Restate each entry below exactly; pictures stay out of the copy.

* Dataset items
* * *

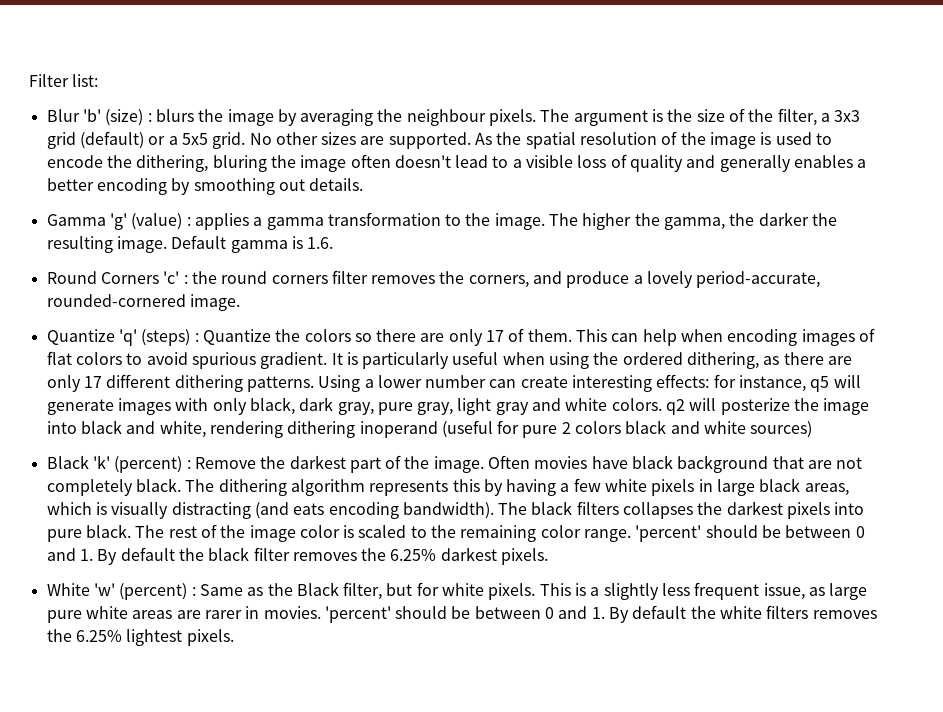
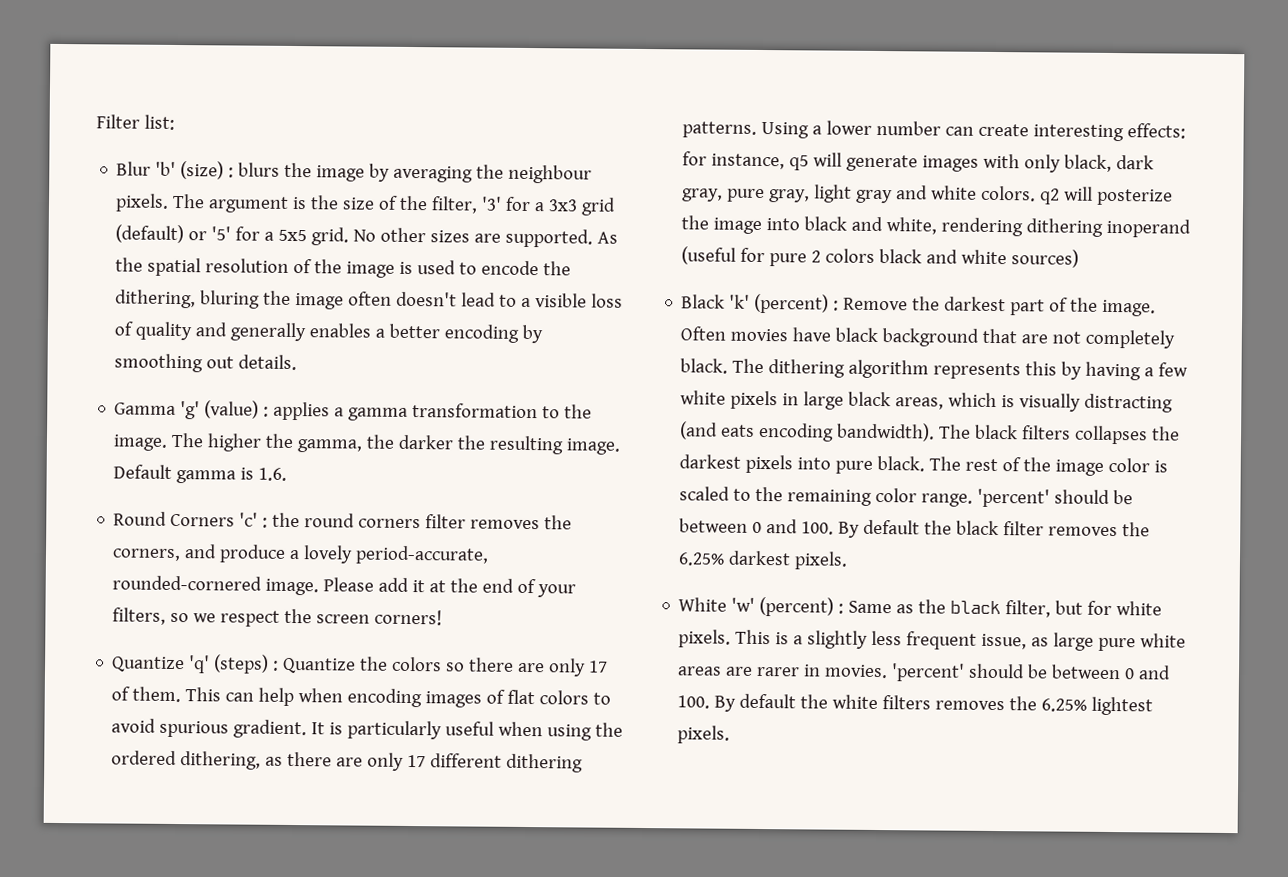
(817, 117) none -> [481,196,532,212] '3' for
(166, 140) none -> [211,226,261,241] '5' for
(240, 302) none -> [323,577,577,598] [112,607,443,627] Please add it at the end of your filters, so we respect the screen corners!
[79,549,93,561] 1. -> [801,521,835,535] 100.
[296,582,339,596] Black -> [950,600,1002,615] black
[591,607,605,619] 1. -> [677,695,711,709] 100.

* * *

* WRITTEN SOLUTION
(817, 117) none -> [481,196,532,212] '3' for
(166, 140) none -> [211,226,261,241] '5' for
(240, 302) none -> [323,577,577,598] [112,607,443,627] Please add it at the end of your filters, so we respect the screen corners!
[79,549,93,561] 1. -> [801,521,835,535] 100.
[296,582,339,596] Black -> [950,600,1002,615] black
[591,607,605,619] 1. -> [677,695,711,709] 100.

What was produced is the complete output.